Le suicide, fatal abandon
C’est par peur de la mort que je pense au suicide.
(Michel Blanc)
Si le suicide d’un adulte tonne dans l’apathique silence, un ultime appel à l’aide tourné vers l’au-delà, celui d’un enfant nous pétrifie au bord de l’incompréhensible néant. Sourds à la tragédie qui nous rappelle sans cesse que la vie ne tient qu’à un fil, si fragile, nous fermons aussi les yeux sur la détresse qui le ronge.
Son visage souriant hante encore mes souvenirs d’école. C’était l’un des élèves les plus aimables du Programme d’éducation internationale. Énergique, intelligent, badin, charmant. Mais petit, dépendant de lunettes, et seul. Une proie facile pour les requins qui sillonnent l’école. En rétrospective, sa proximité des enseignants, dont il cherchait le refuge, aurait dû éveiller mes soupçons. Une bonne humeur apparente, toutefois, masquait entièrement son désespoir. La nouvelle de sa pendaison, l’année suivante, ébranla l’école. Le temps d’un chagrin.
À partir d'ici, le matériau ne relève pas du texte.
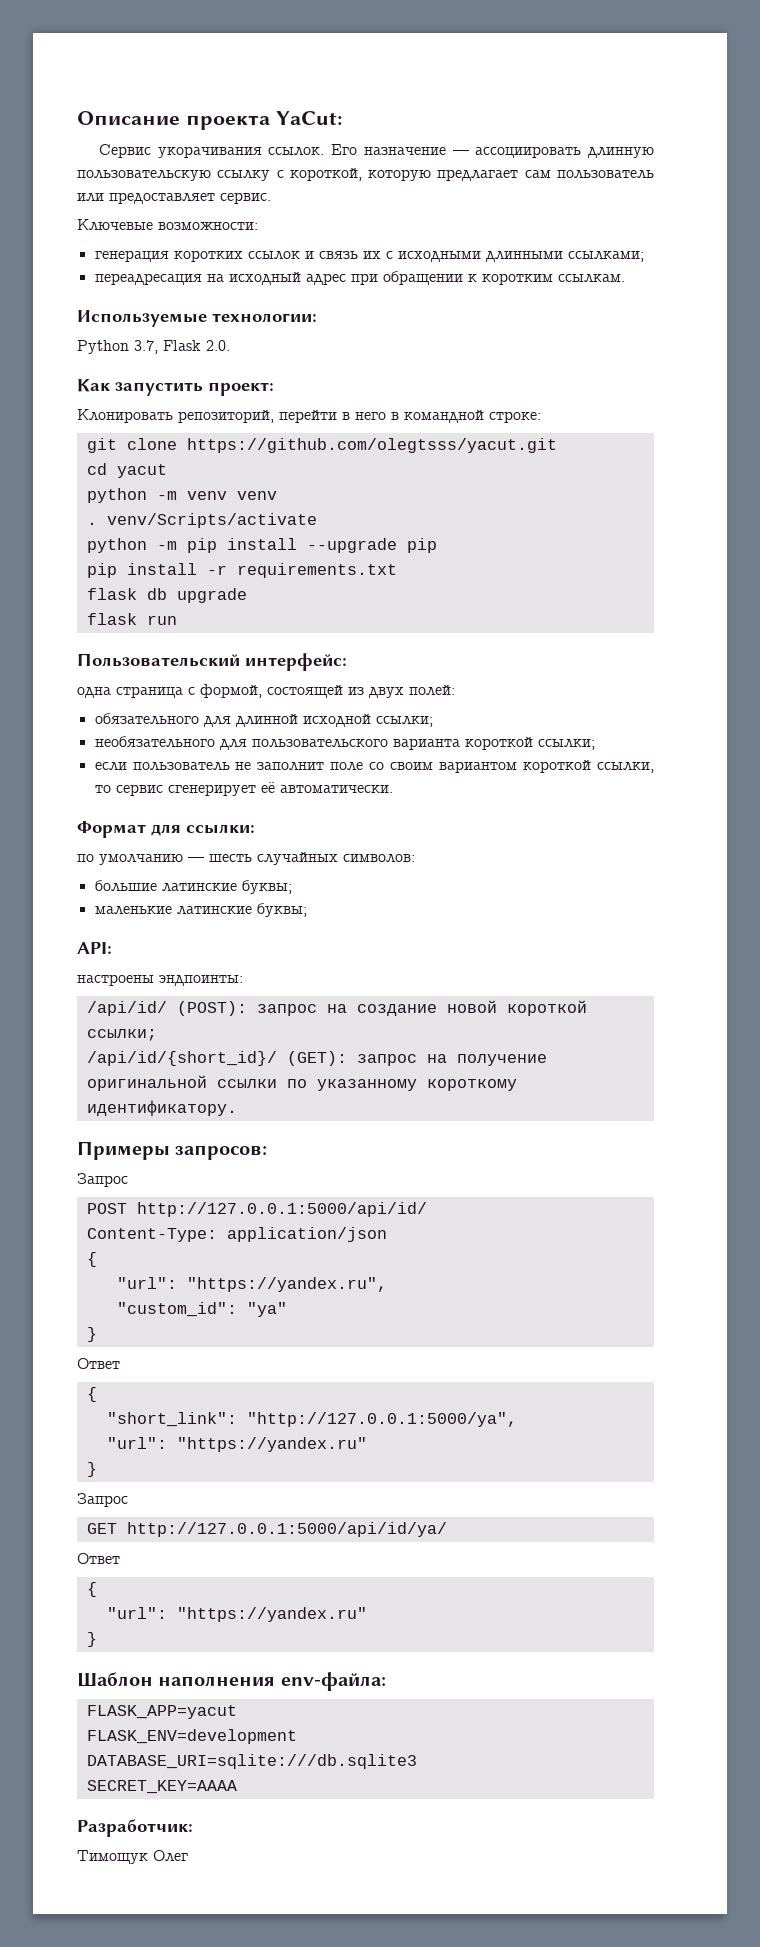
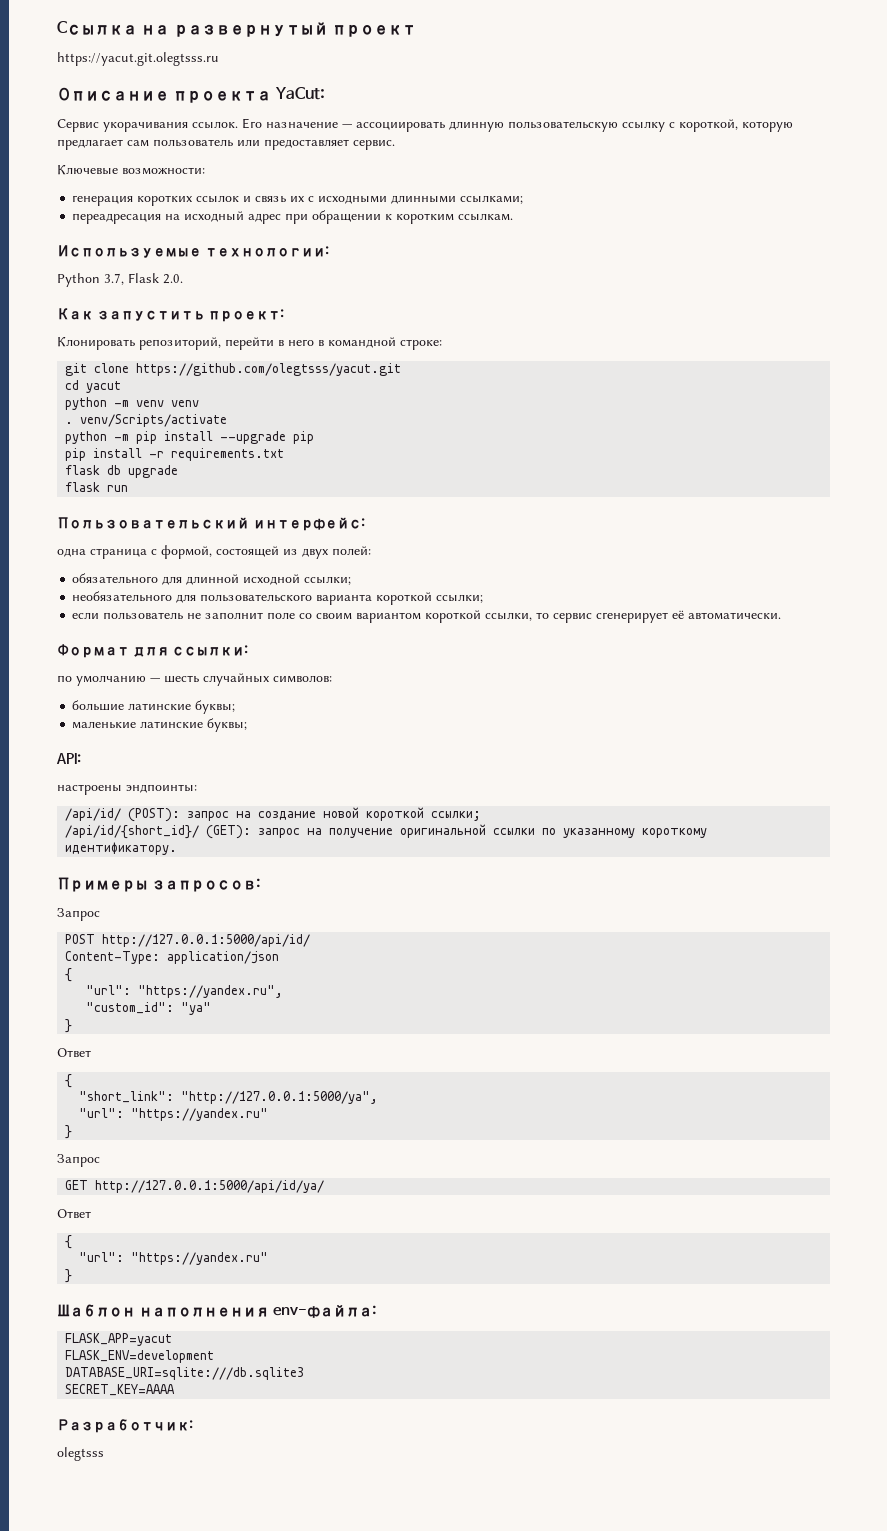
+ Cсылка на развернутый проект
+ https://yacut.git.olegtsss.ru
- Тимощук Олег
+ olegtsss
Comme la mission de l’école est d’instruire, socialiser et qualifier, force est d’admettre que le deuxième volet bat de l’aile. Le domaine de l’univers social se mure dans les connaissances historiques et géographiques. Dans son obsession à instruire et qualifier, l’école relègue l’apprentissage de la vie en commun à un maigre cours d’éthique et de culture religieuse. Le plus souvent, l’éducation à la citoyenneté se fait par règlements et caméras de surveillance. On s’occupe des mécanismes plutôt que de la pensée.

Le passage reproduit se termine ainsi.